It may be a personal quirk of mine, but I like keeping code in living projects up to date - including the libraries/frameworks that they use. Part of it is that I believe a web app is more secure if it is fully patched and up to date. Part of it is just a touch of obsessive compulsiveness on my part.
Over the past seven months, we have done a major rewrite of our software. We dropped the Xaraya framework, which was slow and essentially dead as a product, and converted to Cake PHP. (We chose Cake because it gave us the chance to do a very rapid rewrite of our software, and enough of a performance boost over Xaraya to make it worth our while.)
We implemented unit testing with SimpleTest, and followed all the file and database naming conventions, etc.
Cake is now being updated to 2.0. And, there doesn't seem to be a viable migration path for an upgrade. The naming conventions for files have radically changed, and they dropped SimpleTest in favor of PHPUnit.

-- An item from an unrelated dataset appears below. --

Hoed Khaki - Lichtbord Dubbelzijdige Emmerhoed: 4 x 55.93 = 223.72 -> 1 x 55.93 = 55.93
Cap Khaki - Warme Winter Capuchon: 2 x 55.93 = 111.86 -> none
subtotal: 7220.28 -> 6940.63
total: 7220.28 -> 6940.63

This is pretty much going to force us to stay on the 1.3 branch because, unless there is some sort of conversion tool, it's not going to be possible to update Cake and then gradually improve our legacy code to reap the benefits of the new Cake framework. So, as usual, we are going to end up with an old framework in our Subversion repository and just patch it ourselves as needed.
And this is what gets me every time. So many open source products don't make it easy enough to keep projects based on them up to date. When the devs start playing with a new shiny toy, a few critical patches will be done to older branches, but most of their focus is going to be on the new code base.
How do you deal with radical changes in the open source projects that you use? And, if you are developing an open source product, do you keep upgrade paths in mind when you develop new versions?